The invention belongs to polypeptide nano fiber preparation and application fields, and in particular to can de-assembly cationic polypeptide nano-fiber material and preparation method and purposes.In cationic polypeptide aqueous dispersion, control peptide concentration, pH value of solution, incubation temperature T and incubation time t, it is self-assembly of a nanometer long fibre, continue to control pH value of solution, incubation temperature T and incubation time t, nanometer long fibre de-assembly is the nanostructure of nano short fiber and monomer, recycles nanostructure sterilization.

Description

Can de-assembly cationic polypeptide nano-fiber material and preparation method and purposes
Technical field
The invention belongs to polypeptide nano fiber preparation and application fields, and in particular to can de-assembly cationic polypeptide nanometer Fibrous material and preparation method and purposes.
Background technology
The pathogenic microorganisms such as bacterium are always one of the arch-criminal of threat people's life security, and not with antibiotic Reasonable employment, the drug resistance of bacterium to this problem have coverd with one layer of shade according to estimates and have had at present about 70% bacterium at least again A kind of antibiotic is resistant.Although researcher has made some progress in terms of finding new antiseptic, drug-resistant bacteria It is constant increase and newly approved antibiotic quantity continue to decline so that find antibacterial agent task quarter do not allow It is slow.
Antibacterial peptide is the defensive micromolecule polypeptide of a kind of confrontation external source pathogen pathogenic effects generated by organism (the general 12-50 of amino acid number).Antibacterial peptide is in addition to antibacterial action, also having some fungi and virus or even cancer cell There is certain lethal effect, there is larger actual application value.
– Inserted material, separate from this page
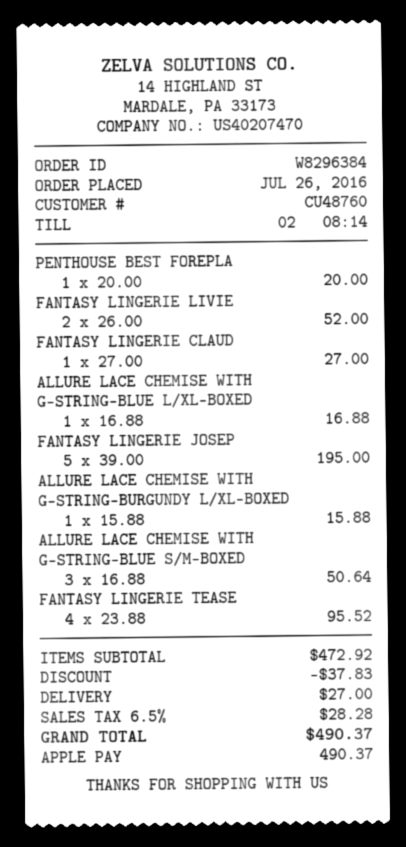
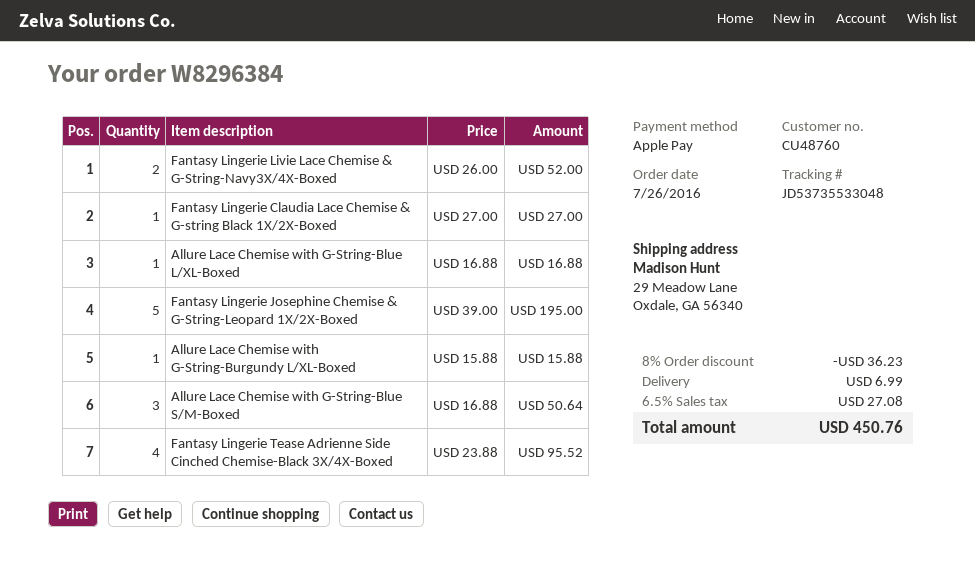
PENTHOUSE BEST FOREPLA: 1 x 20.00 = 20.00 -> none
discount: 37.83 -> 36.23
shipping: 27.00 -> 6.99
tax: 6.5% = 28.28 -> 6.5% = 27.08
total: 490.37 -> 450.76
Antibacterial peptide does not depend on specific target site and plays a role, and the negative electrical charge of the positive charge and microbial cell film of institute's band is mutual Attract, finally makes antibacterial peptide close to microbial cell film surface.Antibacterial peptide is close to after microbial cell film, water-wet side and phosphatide Molecular layer (cell membrane skeleton) hydrophilic end in contact, so by hydrophobic side be inserted into phospholipid molecule layer hydrophobic interior, interference cell film Permeability.Under both mechanism, antibacterial peptide finally destroys microbial cell film, keeps microorganism dead.Due to bacterial cell The amphipathic structure and elecrtonegativity of film can not change, therefore be difficult to develop immunity to drugs.And due to the composition of cell membrane difference, make Microorganism can selectively be killed without generating significant toxicity to normal cell by obtaining antibacterial peptide, therefore is expected to as antibiotic One of ideal substitute.
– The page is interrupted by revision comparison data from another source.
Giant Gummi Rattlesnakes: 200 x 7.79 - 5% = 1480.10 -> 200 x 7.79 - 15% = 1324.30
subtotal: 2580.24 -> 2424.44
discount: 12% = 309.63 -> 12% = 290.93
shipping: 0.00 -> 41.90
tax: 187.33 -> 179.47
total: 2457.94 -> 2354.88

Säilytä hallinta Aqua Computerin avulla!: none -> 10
Since traditional antibacterial peptide exists in the solution usually with monomer and bacterial interactions, but monomer is in physiological environment It is easy down just to lose the ability of sustained anti-microbial after being degraded, and the antibacterial peptide of nanofibrous structures can be dense by changing polypeptide Degree or pH value of solution and de-assembly are antibacterial peptide monomer, and to have the function that sustained anti-microbial, therefore it is anti-to develop novel de-assembly Bacterium peptide becomes the hot spot of current research.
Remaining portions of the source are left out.